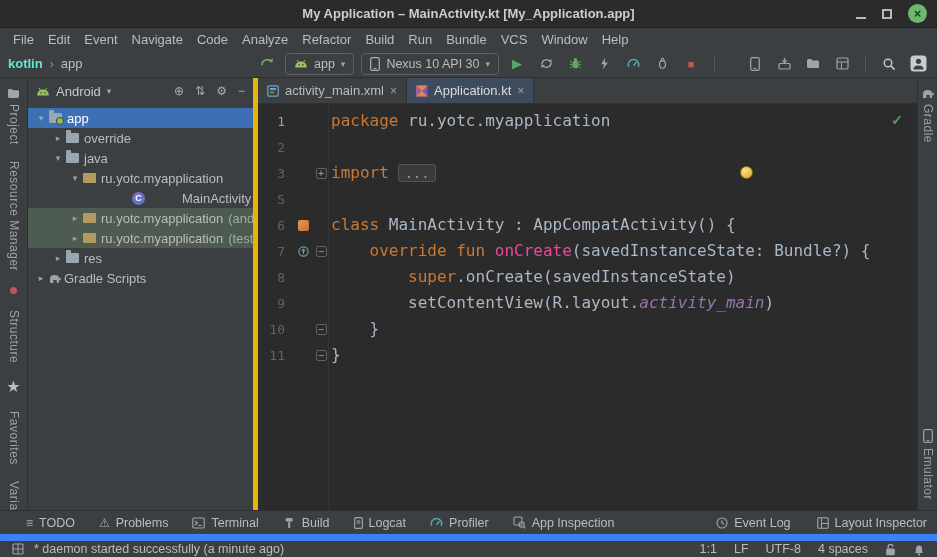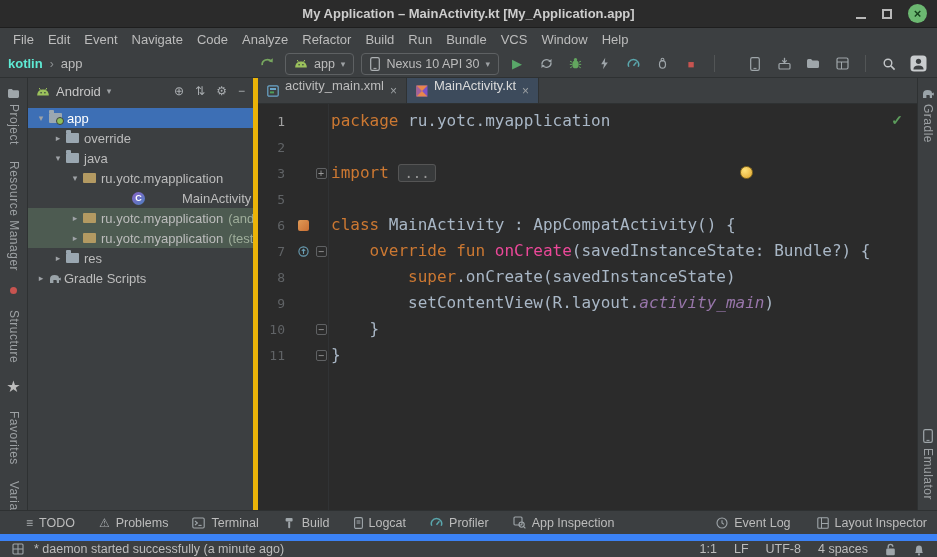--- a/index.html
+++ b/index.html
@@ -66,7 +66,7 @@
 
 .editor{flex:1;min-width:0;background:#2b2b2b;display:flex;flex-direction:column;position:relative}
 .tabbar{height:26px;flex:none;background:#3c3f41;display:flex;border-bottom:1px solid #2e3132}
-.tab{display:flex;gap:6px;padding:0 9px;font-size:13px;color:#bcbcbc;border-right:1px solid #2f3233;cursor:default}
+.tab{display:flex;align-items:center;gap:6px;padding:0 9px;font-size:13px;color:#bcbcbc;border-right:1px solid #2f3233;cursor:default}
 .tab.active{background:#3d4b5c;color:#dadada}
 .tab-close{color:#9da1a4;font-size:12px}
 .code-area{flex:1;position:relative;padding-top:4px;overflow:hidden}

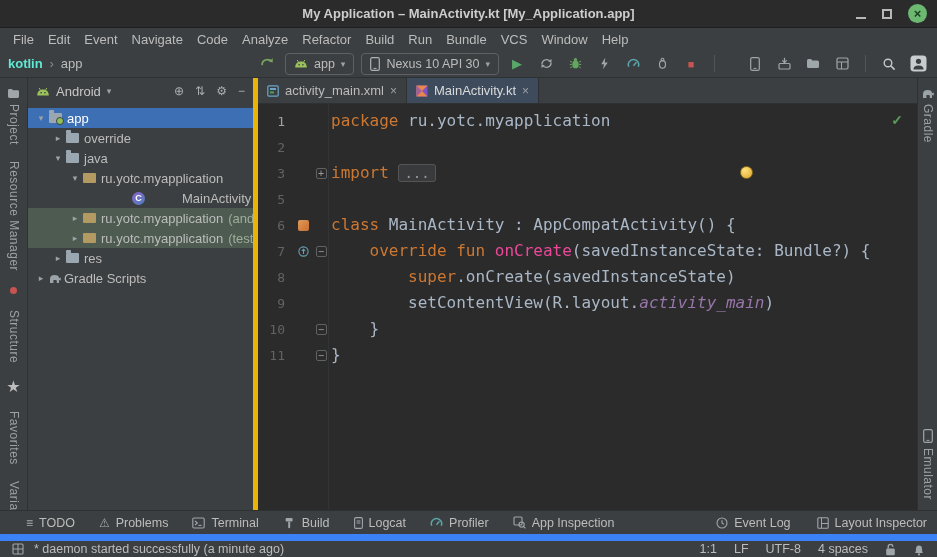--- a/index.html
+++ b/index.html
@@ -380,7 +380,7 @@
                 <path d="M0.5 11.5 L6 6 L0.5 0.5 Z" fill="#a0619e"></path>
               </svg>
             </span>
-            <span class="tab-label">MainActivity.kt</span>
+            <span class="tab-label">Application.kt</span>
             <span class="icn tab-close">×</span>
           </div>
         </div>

• • • • • • •

◆ What this task involves
Please write out all the data word for word, but keep every picture out.

◆ Solution
--- a/index.html
+++ b/index.html
@@ -66,7 +66,7 @@
 
 .editor{flex:1;min-width:0;background:#2b2b2b;display:flex;flex-direction:column;position:relative}
 .tabbar{height:26px;flex:none;background:#3c3f41;display:flex;border-bottom:1px solid #2e3132}
-.tab{display:flex;gap:6px;padding:0 9px;font-size:13px;color:#bcbcbc;border-right:1px solid #2f3233;cursor:default}
+.tab{display:flex;align-items:center;gap:6px;padding:0 9px;font-size:13px;color:#bcbcbc;border-right:1px solid #2f3233;cursor:default}
 .tab.active{background:#3d4b5c;color:#dadada}
 .tab-close{color:#9da1a4;font-size:12px}
 .code-area{flex:1;position:relative;padding-top:4px;overflow:hidden}

--- a/index.html
+++ b/index.html
@@ -380,7 +380,7 @@
                 <path d="M0.5 11.5 L6 6 L0.5 0.5 Z" fill="#a0619e"></path>
               </svg>
             </span>
-            <span class="tab-label">MainActivity.kt</span>
+            <span class="tab-label">Application.kt</span>
             <span class="icn tab-close">×</span>
           </div>
         </div>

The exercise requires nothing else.